Species within the Neoromicia bat genus are abundant and widely distributed in Africa. It is common for these insectivorous bats to roost in anthropogenic structures in urban regions. Additionally, Neoromicia capensis have previously been identified as potential hosts for Middle East respiratory syndrome (MERS)-related coronaviruses. This study aimed to ascertain the gastrointestinal virome of these bats, as viruses excreted in fecal material or which may be replicating in rectal or intestinal tissues have the greatest opportunities of coming into contact with other hosts. Samples were collected in five regions of South Africa over eight years. Initial virome composition was determined by viral metagenomic sequencing by pooling samples and enriching for viral particles. Libraries were sequenced on the Illumina MiSeq and NextSeq500 platforms, producing a combined 37 million reads. Bioinformatics analysis of the high throughput sequencing data detected the full genome of a novel species of the Circoviridae family, and also identified sequence data from the Adenoviridae, Coronaviridae, Herpesviridae, Parvoviridae, Papillomaviridae, Phenuiviridae, and Picornaviridae families. Metagenomic sequencing data was insufficient to determine the viral diversity of certain families due to the fragmented coverage of genomes and lack of suitable sequencing depth, as some viruses were detected from the analysis of reads-data only. Follow up conventional PCR assays targeting conserved gene regions for the Adenoviridae, Coronaviridae, and Herpesviridae families were used to confirm metagenomic data and generate additional sequences to determine genetic diversity. The complete coding genome of a MERS-related coronavirus was recovered with additional amplicon sequencing on the MiSeq platform. The new genome shared 97.2% overall nucleotide identity to a previous Neoromicia-associated MERS-related virus, also from South Africa. Conventional PCR analysis detected diverse adenovirus and herpesvirus sequences that were widespread throughout Neoromicia populations in South Africa. Furthermore, similar adenovirus sequences were detected within these populations throughout several years. With the exception of the coronaviruses, the study represents the first report of sequence data from several viral families within a Southern African insectivorous bat genus; highlighting the need for continued investigations in this regard.

Introduction

The role of bats as potential or confirmed reservoirs of various viral agents with public health importance has been increasingly appreciated in recent years. Several bat-borne viruses are considered emerging, with an increase in the number of human cases and outbreaks over the past two decades; such as the bat-borne viruses Marburg virus and Nipah virus [1,2]. These viruses are associated with direct zoonotic transmission and infection of exposed human populations. Other identified bat-associated viruses are only related to viruses of known public health importance, like the severe acute respiratory syndrome coronavirus (SARS-CoV) or Middle East respiratory syndrome coronavirus (MERS-CoV) [35]. Though no direct spillover have been identified, overall sequence similarities between human viral strains and related bat-borne viruses have implicated these viruses in the emergence of new human coronaviruses [6,7]. Detection of potentially zoonotic viruses in bat species has been the driving force for increased research and surveillance of the bat virome (as well as other infectious agents).
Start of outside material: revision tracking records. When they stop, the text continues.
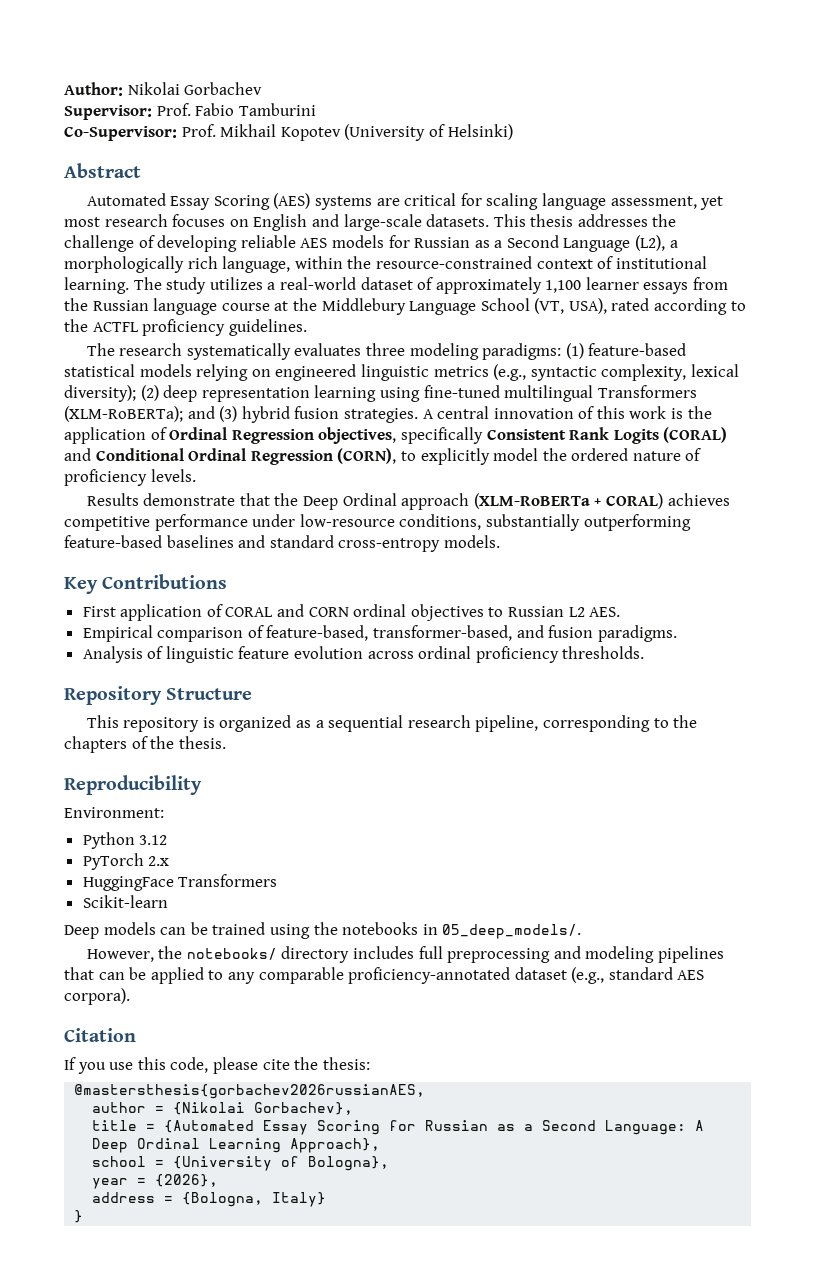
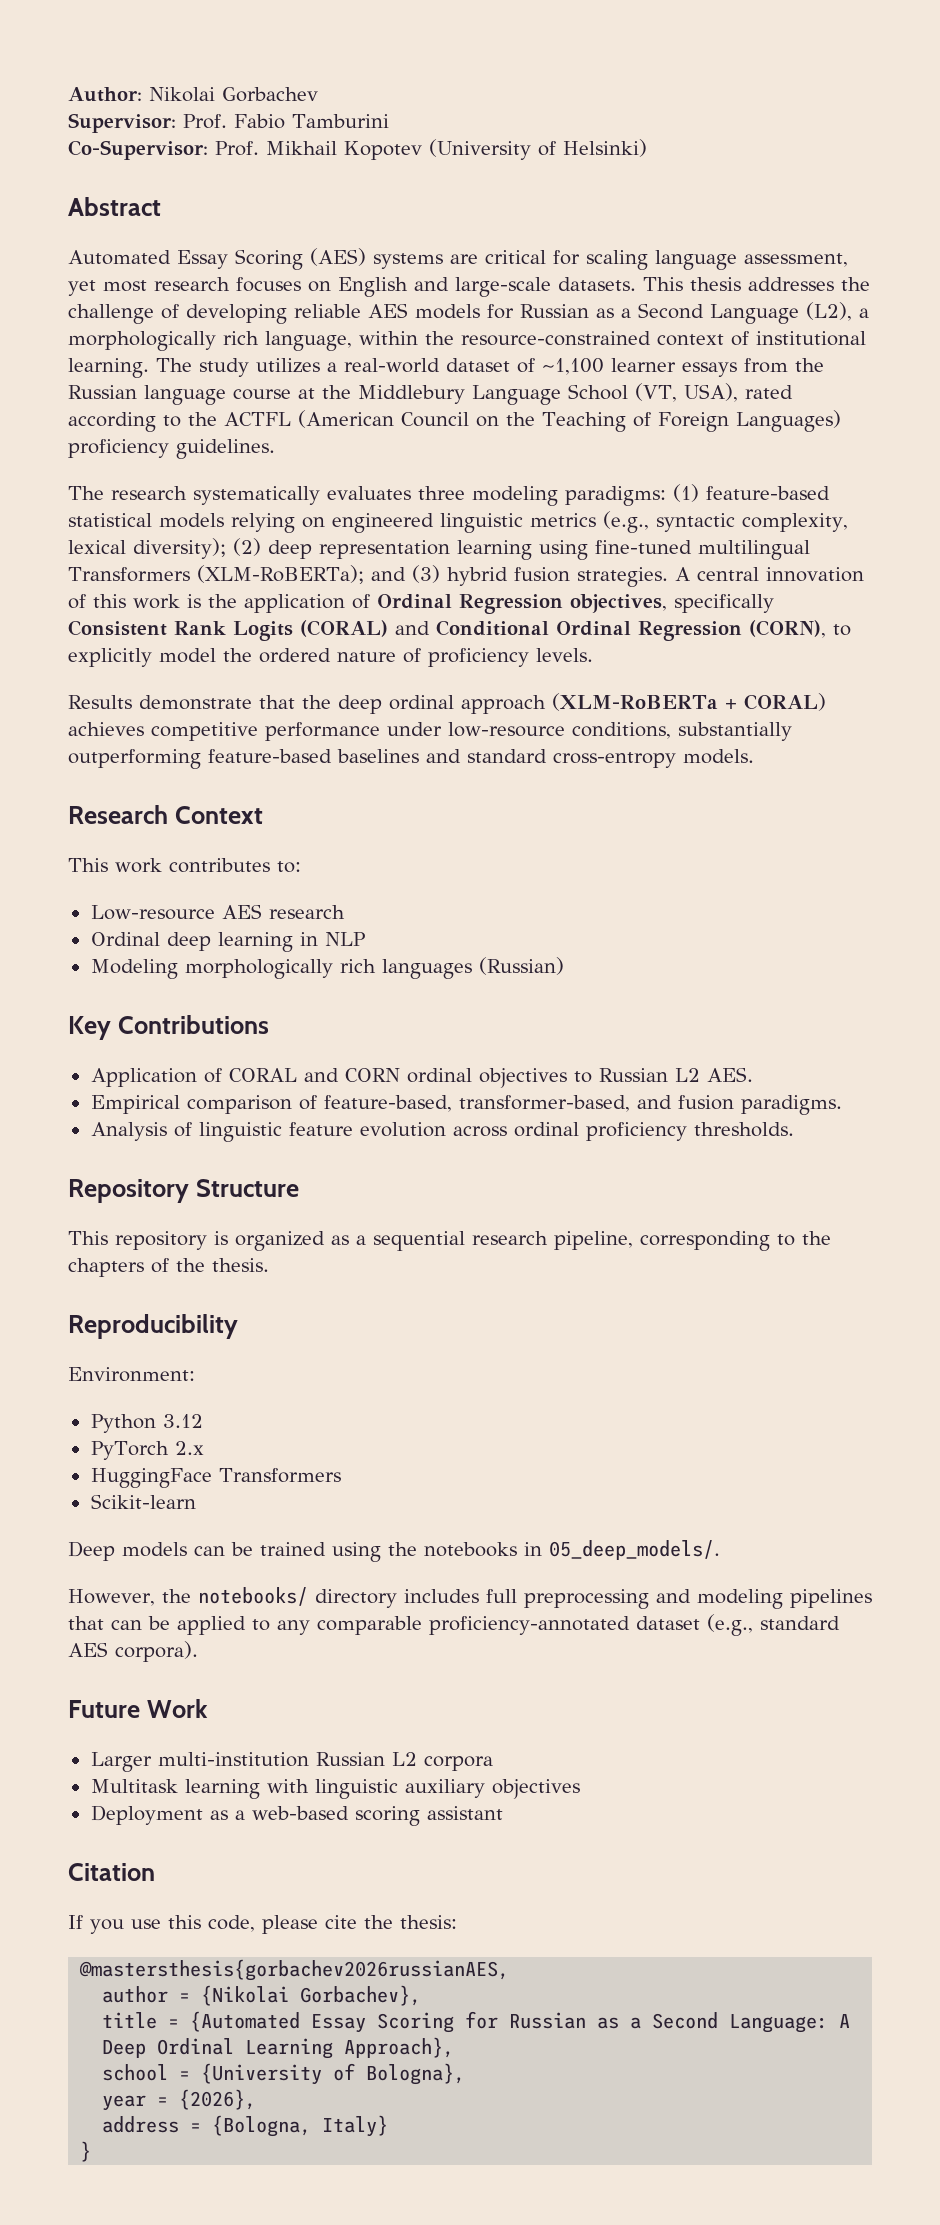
- The study utilizes a real-world dataset of approximately 1,100 learner essays from the Russian language course at the Middlebury Language School (VT, USA), rated according to the ACTFL proficiency guidelines.
+ The study utilizes a real-world dataset of ~1,100 learner essays from the Russian language course at the Middlebury Language School (VT, USA), rated according to the ACTFL (American Council on the Teaching of Foreign Languages) proficiency guidelines.
- Results demonstrate that the Deep Ordinal approach (XLM-RoBERTa + CORAL) achieves competitive performance under low-resource conditions, substantially outperforming feature-based baselines and standard cross-entropy models.
+ Results demonstrate that the deep ordinal approach (XLM-RoBERTa + CORAL) achieves competitive performance under low-resource conditions, substantially outperforming feature-based baselines and standard cross-entropy models.
+ Research Context
+ This work contributes to:
+ Low-resource AES research
+ Ordinal deep learning in NLP
+ Modeling morphologically rich languages (Russian)
- First application of CORAL and CORN ordinal objectives to Russian L2 AES.
+ Application of CORAL and CORN ordinal objectives to Russian L2 AES.
+ Future Work
+ Larger multi-institution Russian L2 corpora
+ Multitask learning with linguistic auxiliary objectives
+ Deployment as a web-based scoring assistant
Viral discovery with conventional nucleic acid detection assays targeting conserved gene regions (such as for PCR-based surveillance) as well as viral metagenomic studies have been successful in analysing the viral richness harboured by bats [814]. The use of sequence-independent metagenomic approaches has enabled detection of highly divergent viruses, often sharing only low homologies to currently known virus species [11,1417]. Viral metagenomic investigations provide opportunities for the detection of potentially zoonotic viruses, as well as other mammalian-infecting viruses not previously known to have been present [8,11,18]. An inventory of novel viruses can thus be constructed, and further investigated for their potential as zoonotic agents. Metagenomics and conventional PCR surveillance have identified bats as natural hosts for large genetic diversities of several viral families—such as the Circoviridae, Coronaviridae, Paramyxoviridae, Parvoviridae, and Adenoviridae, as well as the genus Hepacivirus, in the family Flaviviridae [6,10,19,20].

Insectivorous bats of the genus Neoromicia (family Vespertilionidae) referred to commonly as either Serotine or Pipistrelle bats, are distributed in the Afro-Malagasy regions. Thirteen of the seventeen currently recognized species occur on mainland Africa, with six species (Neoromicia capensis, N. nana, N. rendalli, N. stanleyi, N. zuluensis and N. cf. helios) recorded in South Africa [21,22]. Neoromicia bats habitually roost in small colony numbers (up to 10 individuals) in naturally occurring crevices, though some species may also be found in anthropogenic structures such as the roofs of houses [21].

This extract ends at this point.